• What to do: Could you transcribe each entry below exactly, minus the images?

• Entries provided:
──────────────────────────────

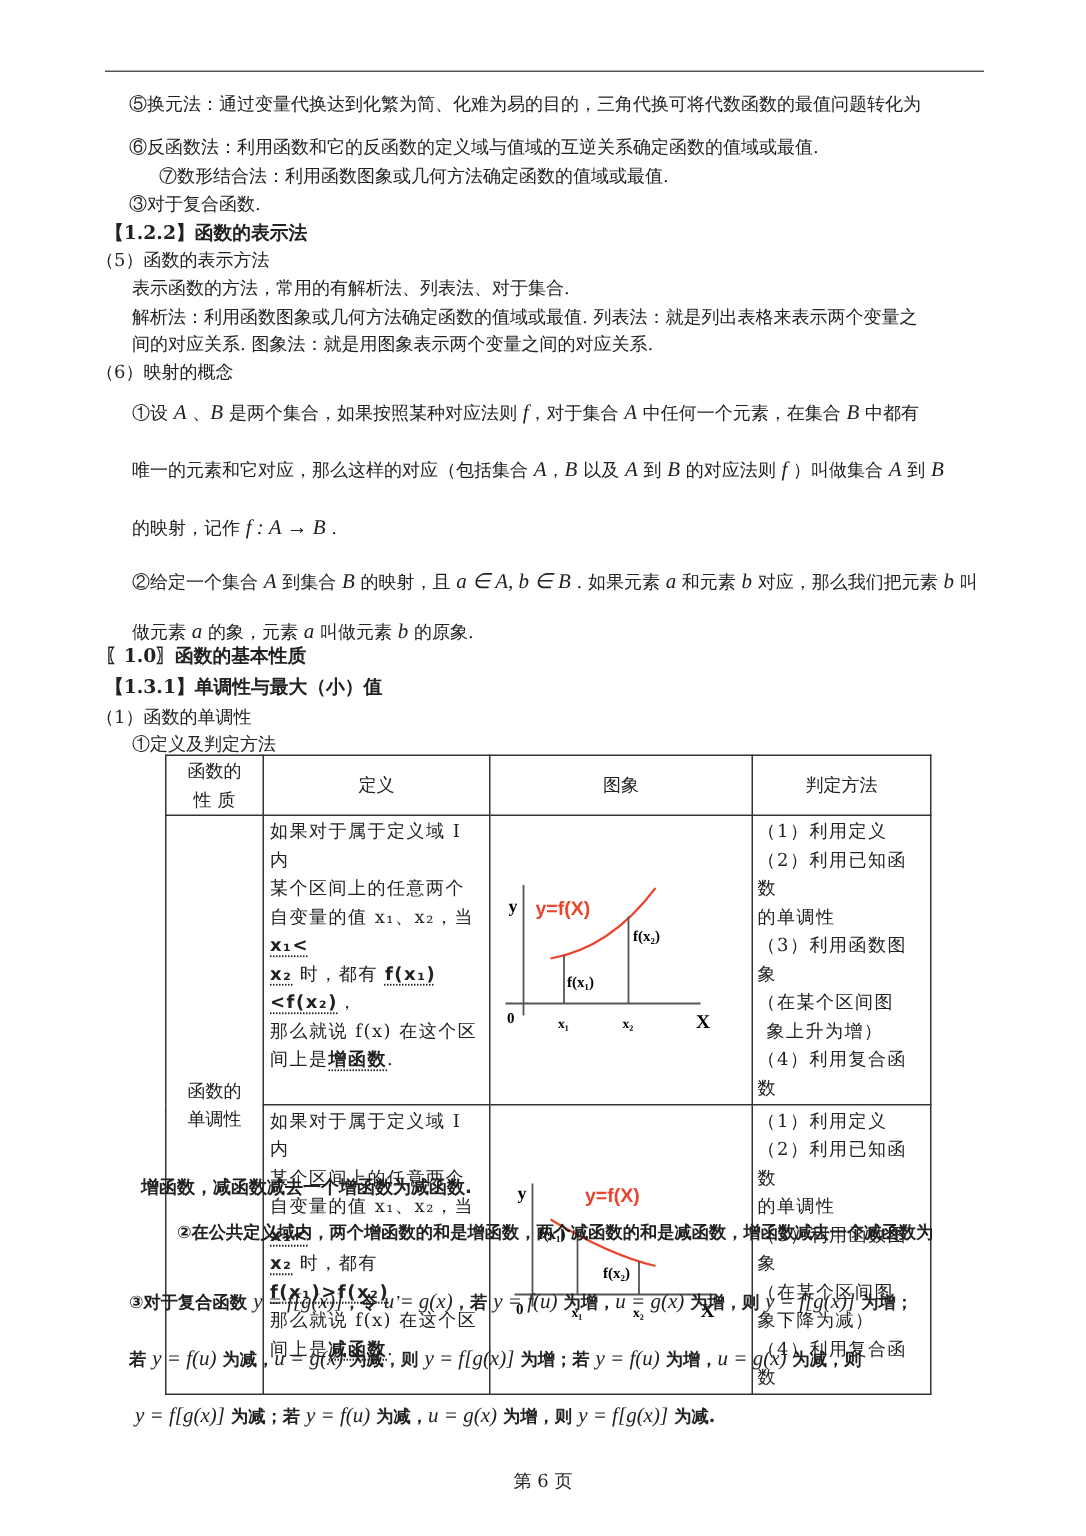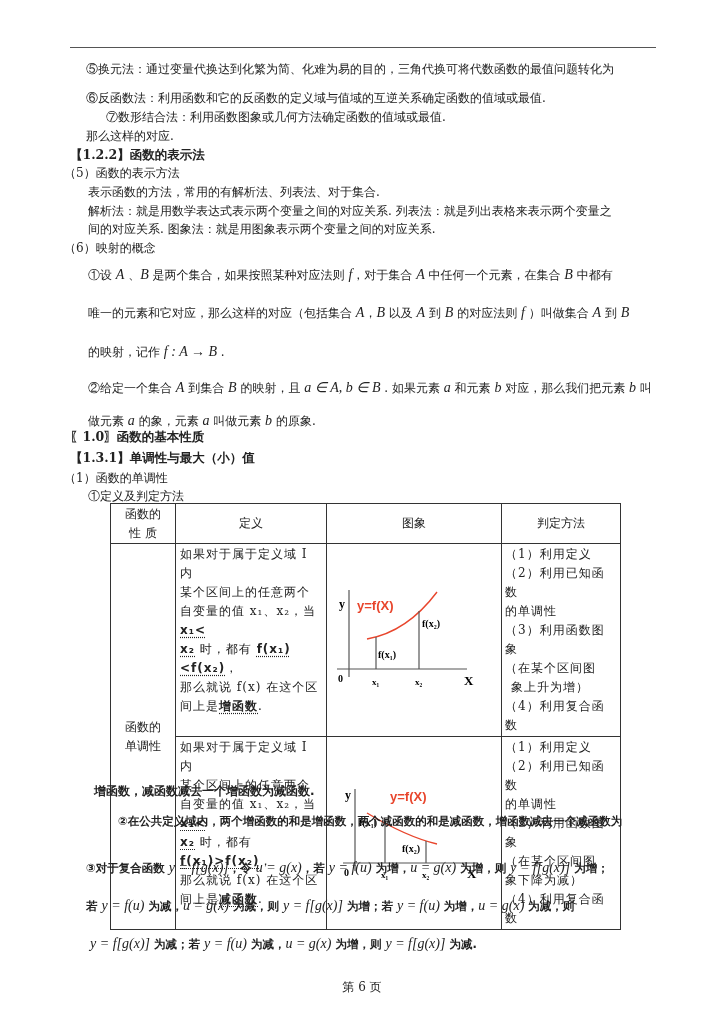"那么这样的对应." div.abs { text: 那么这样的对应 -> ③对于复合函数 }
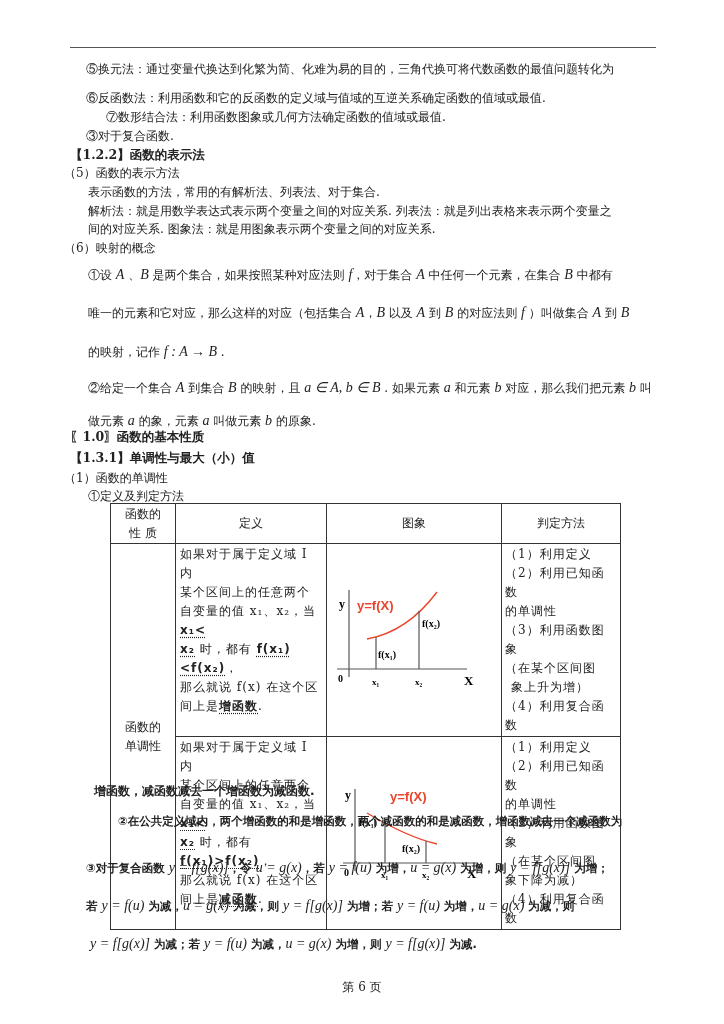"解析法：就是用数学表达式表示两个变量之间的对应关系." div.abs { text: 就是用数学表达式表示两个变量之间的对应关系 -> 利用函数图象或几何方法确定函数的值域或最值 }
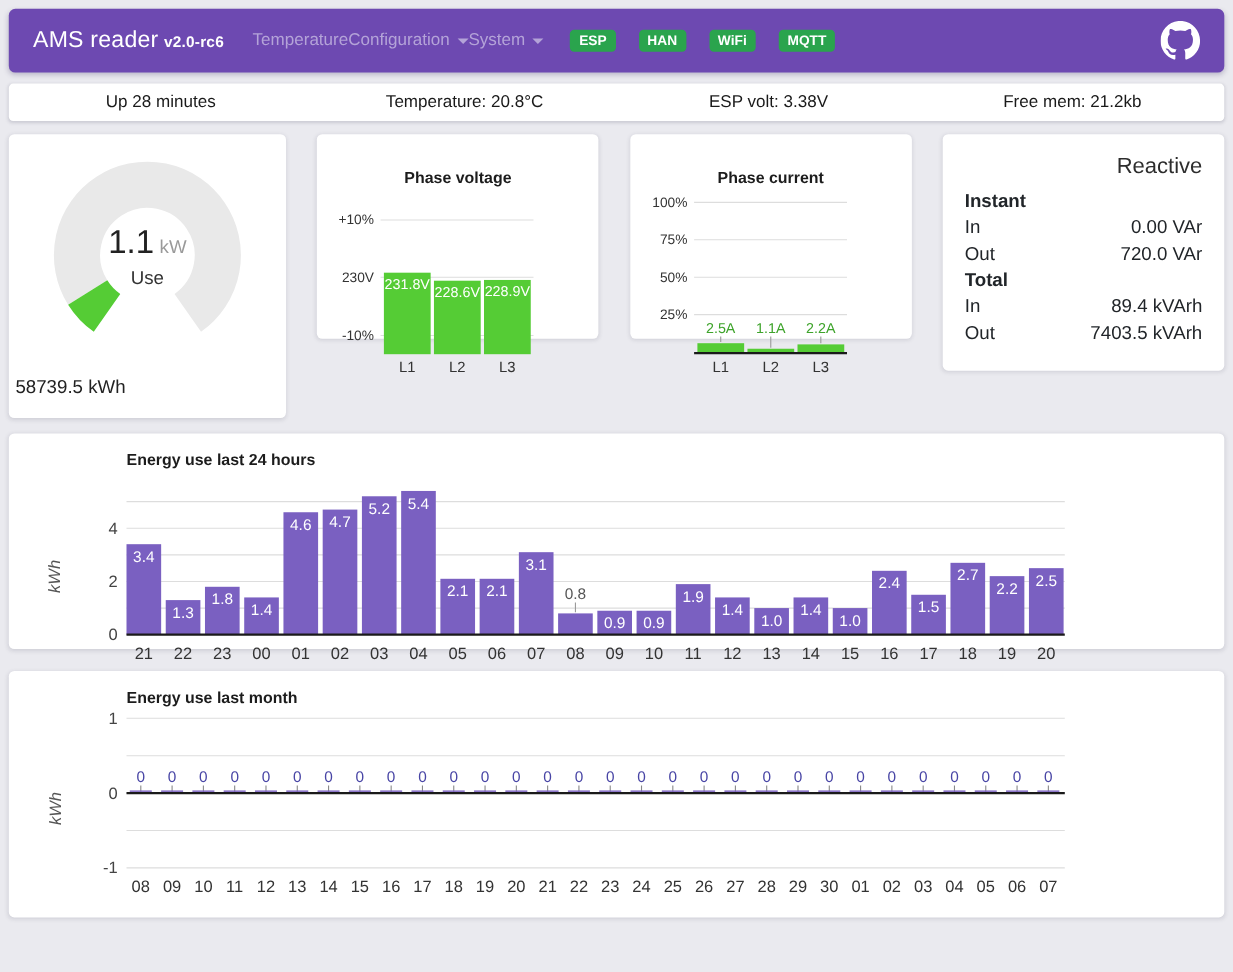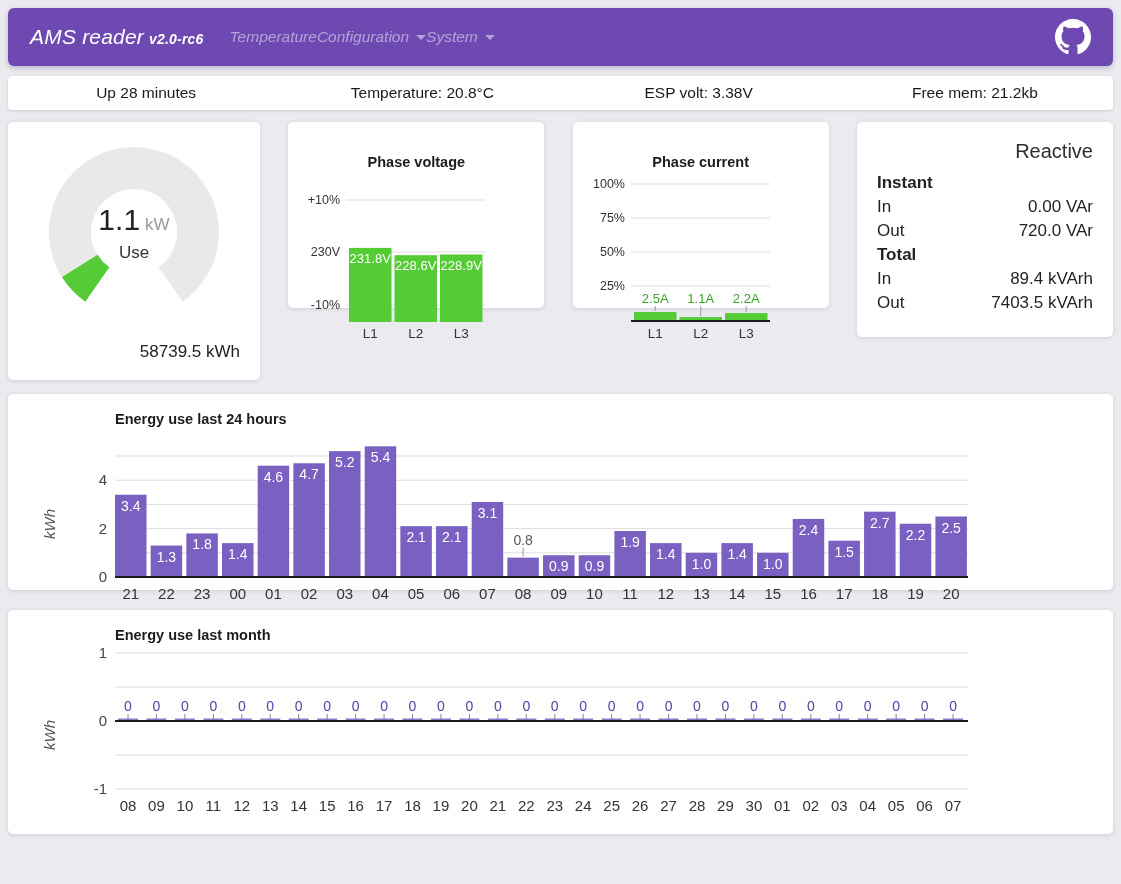"AMS reader v2.0-rc6" .app-header { font-style: italic -> none }
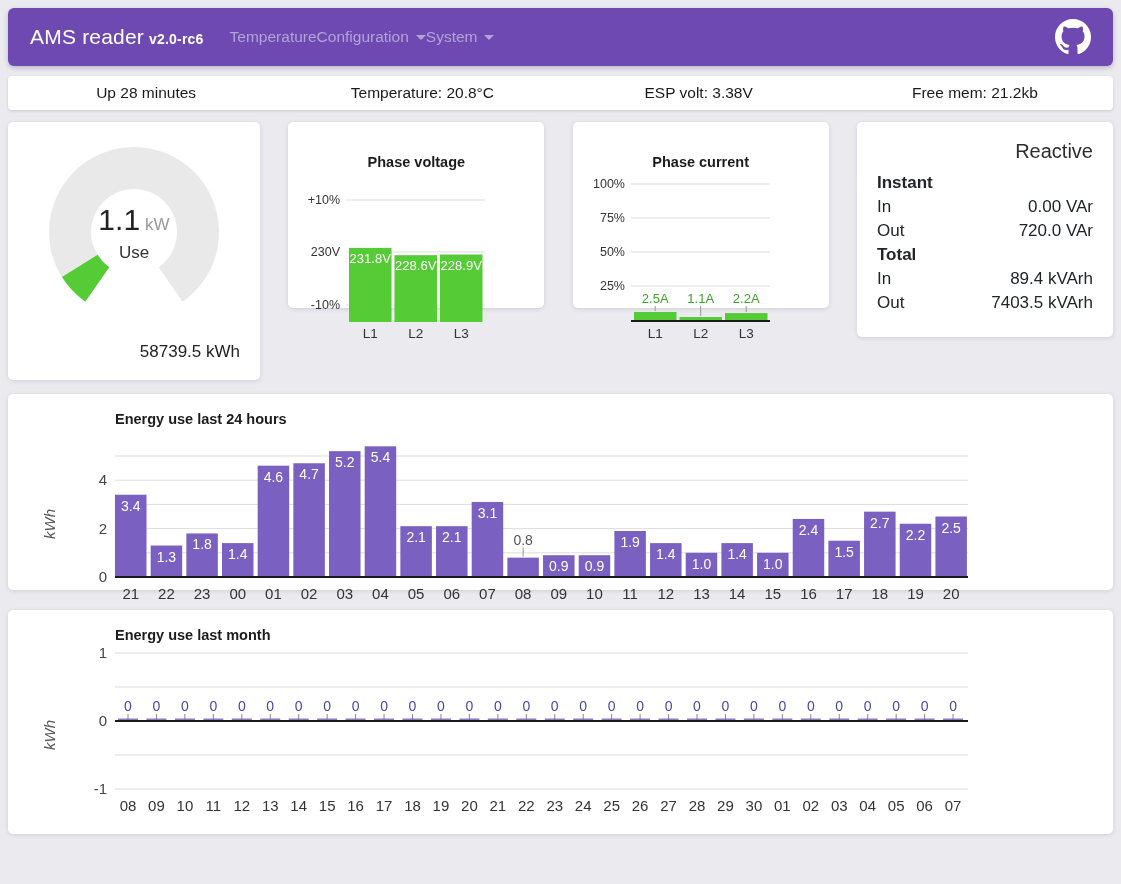"ESP" div.badges { html: none -> <div> <span>ESP</span> <span>HAN</span> <span>WiFi</span> <span>MQTT</span> </div> }
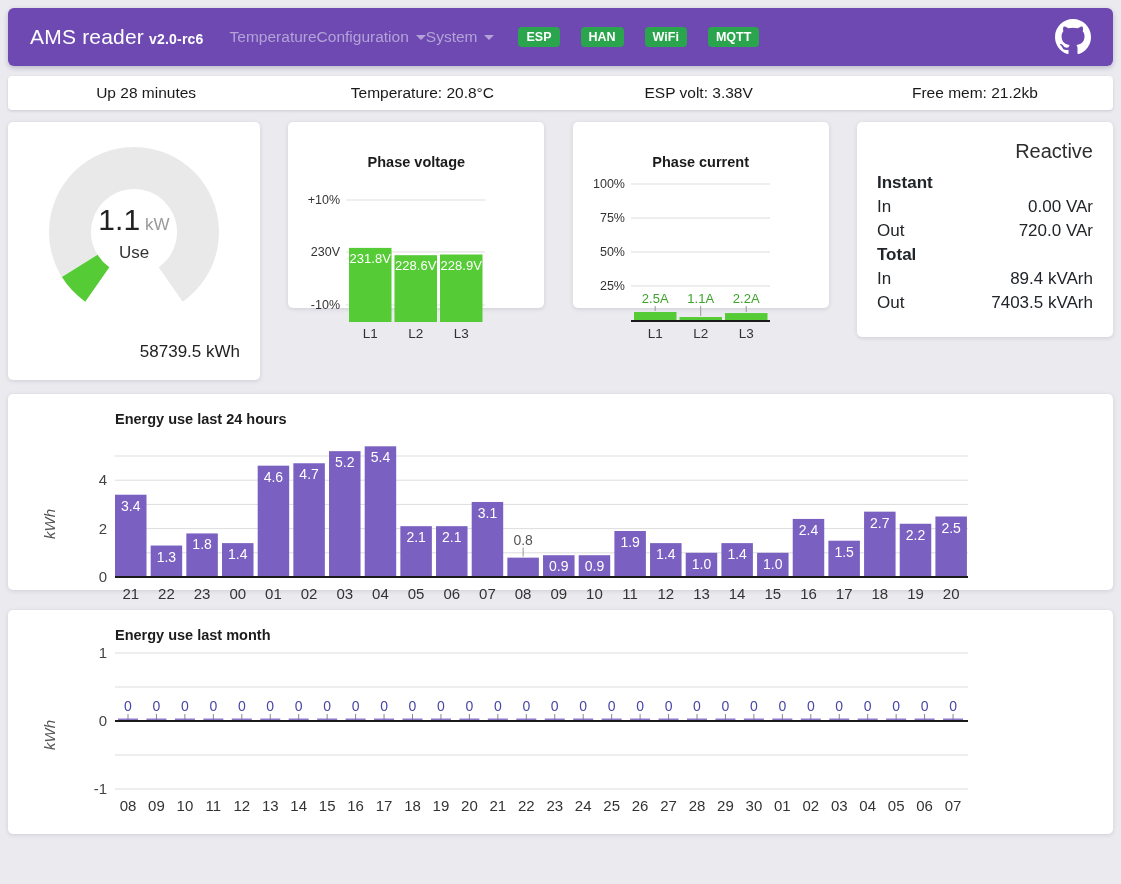"58739.5 kWh" .gauge-total { text-align: right -> none }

──────────────────────────────

• Answer to this task:
"那么这样的对应." div.abs { text: 那么这样的对应 -> ③对于复合函数 }
"解析法：就是用数学表达式表示两个变量之间的对应关系." div.abs { text: 就是用数学表达式表示两个变量之间的对应关系 -> 利用函数图象或几何方法确定函数的值域或最值 }
"AMS reader v2.0-rc6" .app-header { font-style: italic -> none }
"ESP" div.badges { html: none -> <div> <span>ESP</span> <span>HAN</span> <span>WiFi</span> <span>MQTT</span> </div> }
"58739.5 kWh" .gauge-total { text-align: right -> none }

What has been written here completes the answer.